** DATA FOR THIS EXERCISE follows **
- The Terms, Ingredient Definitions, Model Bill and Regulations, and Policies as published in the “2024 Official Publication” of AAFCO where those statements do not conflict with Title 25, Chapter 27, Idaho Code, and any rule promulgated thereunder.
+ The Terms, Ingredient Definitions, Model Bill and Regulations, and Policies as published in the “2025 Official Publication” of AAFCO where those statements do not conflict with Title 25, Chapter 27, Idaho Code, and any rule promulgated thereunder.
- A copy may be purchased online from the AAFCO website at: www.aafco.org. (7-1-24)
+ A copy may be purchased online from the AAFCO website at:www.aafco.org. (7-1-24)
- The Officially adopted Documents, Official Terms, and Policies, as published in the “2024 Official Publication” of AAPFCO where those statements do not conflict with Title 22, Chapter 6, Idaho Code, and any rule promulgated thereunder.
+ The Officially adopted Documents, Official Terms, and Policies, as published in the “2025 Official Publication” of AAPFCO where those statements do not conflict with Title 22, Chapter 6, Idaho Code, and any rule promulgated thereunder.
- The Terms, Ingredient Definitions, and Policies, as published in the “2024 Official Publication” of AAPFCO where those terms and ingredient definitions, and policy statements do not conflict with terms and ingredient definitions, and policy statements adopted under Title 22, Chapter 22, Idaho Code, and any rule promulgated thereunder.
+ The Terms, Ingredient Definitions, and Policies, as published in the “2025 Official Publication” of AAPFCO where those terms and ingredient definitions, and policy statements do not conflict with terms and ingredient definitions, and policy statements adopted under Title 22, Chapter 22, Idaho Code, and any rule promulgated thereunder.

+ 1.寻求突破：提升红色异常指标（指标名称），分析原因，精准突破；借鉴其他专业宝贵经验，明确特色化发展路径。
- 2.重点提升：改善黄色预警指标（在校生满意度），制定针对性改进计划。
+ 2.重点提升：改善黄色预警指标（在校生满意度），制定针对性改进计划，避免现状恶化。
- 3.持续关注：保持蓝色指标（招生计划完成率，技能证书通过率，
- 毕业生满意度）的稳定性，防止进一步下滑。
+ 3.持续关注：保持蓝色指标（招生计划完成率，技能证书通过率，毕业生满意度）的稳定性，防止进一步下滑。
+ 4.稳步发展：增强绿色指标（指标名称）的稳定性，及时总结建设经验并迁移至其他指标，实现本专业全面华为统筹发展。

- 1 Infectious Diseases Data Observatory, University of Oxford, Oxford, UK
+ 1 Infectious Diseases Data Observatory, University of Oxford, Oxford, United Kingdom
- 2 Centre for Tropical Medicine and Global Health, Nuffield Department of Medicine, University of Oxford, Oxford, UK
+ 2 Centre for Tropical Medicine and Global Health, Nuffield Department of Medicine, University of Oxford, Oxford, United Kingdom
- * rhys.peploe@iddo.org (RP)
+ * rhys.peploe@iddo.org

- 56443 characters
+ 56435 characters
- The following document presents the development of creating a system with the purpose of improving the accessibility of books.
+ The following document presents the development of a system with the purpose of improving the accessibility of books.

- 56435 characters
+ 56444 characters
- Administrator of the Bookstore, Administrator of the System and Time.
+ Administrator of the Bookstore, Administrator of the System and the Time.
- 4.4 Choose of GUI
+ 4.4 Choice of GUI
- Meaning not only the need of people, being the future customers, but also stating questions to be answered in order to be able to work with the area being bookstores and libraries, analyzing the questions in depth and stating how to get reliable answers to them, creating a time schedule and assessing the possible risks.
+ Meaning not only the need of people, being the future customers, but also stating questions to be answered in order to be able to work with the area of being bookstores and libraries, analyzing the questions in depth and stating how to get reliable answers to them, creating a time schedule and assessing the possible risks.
** End of DATA FOR THIS EXERCISE **
== WORK REQUEST ==
Reprint every entry exactly.

== EXERCISE RESULT ==
- The Terms, Ingredient Definitions, Model Bill and Regulations, and Policies as published in the “2024 Official Publication” of AAFCO where those statements do not conflict with Title 25, Chapter 27, Idaho Code, and any rule promulgated thereunder.
+ The Terms, Ingredient Definitions, Model Bill and Regulations, and Policies as published in the “2025 Official Publication” of AAFCO where those statements do not conflict with Title 25, Chapter 27, Idaho Code, and any rule promulgated thereunder.
- A copy may be purchased online from the AAFCO website at: www.aafco.org. (7-1-24)
+ A copy may be purchased online from the AAFCO website at:www.aafco.org. (7-1-24)
- The Officially adopted Documents, Official Terms, and Policies, as published in the “2024 Official Publication” of AAPFCO where those statements do not conflict with Title 22, Chapter 6, Idaho Code, and any rule promulgated thereunder.
+ The Officially adopted Documents, Official Terms, and Policies, as published in the “2025 Official Publication” of AAPFCO where those statements do not conflict with Title 22, Chapter 6, Idaho Code, and any rule promulgated thereunder.
- The Terms, Ingredient Definitions, and Policies, as published in the “2024 Official Publication” of AAPFCO where those terms and ingredient definitions, and policy statements do not conflict with terms and ingredient definitions, and policy statements adopted under Title 22, Chapter 22, Idaho Code, and any rule promulgated thereunder.
+ The Terms, Ingredient Definitions, and Policies, as published in the “2025 Official Publication” of AAPFCO where those terms and ingredient definitions, and policy statements do not conflict with terms and ingredient definitions, and policy statements adopted under Title 22, Chapter 22, Idaho Code, and any rule promulgated thereunder.

+ 1.寻求突破：提升红色异常指标（指标名称），分析原因，精准突破；借鉴其他专业宝贵经验，明确特色化发展路径。
- 2.重点提升：改善黄色预警指标（在校生满意度），制定针对性改进计划。
+ 2.重点提升：改善黄色预警指标（在校生满意度），制定针对性改进计划，避免现状恶化。
- 3.持续关注：保持蓝色指标（招生计划完成率，技能证书通过率，
- 毕业生满意度）的稳定性，防止进一步下滑。
+ 3.持续关注：保持蓝色指标（招生计划完成率，技能证书通过率，毕业生满意度）的稳定性，防止进一步下滑。
+ 4.稳步发展：增强绿色指标（指标名称）的稳定性，及时总结建设经验并迁移至其他指标，实现本专业全面华为统筹发展。

- 1 Infectious Diseases Data Observatory, University of Oxford, Oxford, UK
+ 1 Infectious Diseases Data Observatory, University of Oxford, Oxford, United Kingdom
- 2 Centre for Tropical Medicine and Global Health, Nuffield Department of Medicine, University of Oxford, Oxford, UK
+ 2 Centre for Tropical Medicine and Global Health, Nuffield Department of Medicine, University of Oxford, Oxford, United Kingdom
- * rhys.peploe@iddo.org (RP)
+ * rhys.peploe@iddo.org

- 56443 characters
+ 56435 characters
- The following document presents the development of creating a system with the purpose of improving the accessibility of books.
+ The following document presents the development of a system with the purpose of improving the accessibility of books.

- 56435 characters
+ 56444 characters
- Administrator of the Bookstore, Administrator of the System and Time.
+ Administrator of the Bookstore, Administrator of the System and the Time.
- 4.4 Choose of GUI
+ 4.4 Choice of GUI
- Meaning not only the need of people, being the future customers, but also stating questions to be answered in order to be able to work with the area being bookstores and libraries, analyzing the questions in depth and stating how to get reliable answers to them, creating a time schedule and assessing the possible risks.
+ Meaning not only the need of people, being the future customers, but also stating questions to be answered in order to be able to work with the area of being bookstores and libraries, analyzing the questions in depth and stating how to get reliable answers to them, creating a time schedule and assessing the possible risks.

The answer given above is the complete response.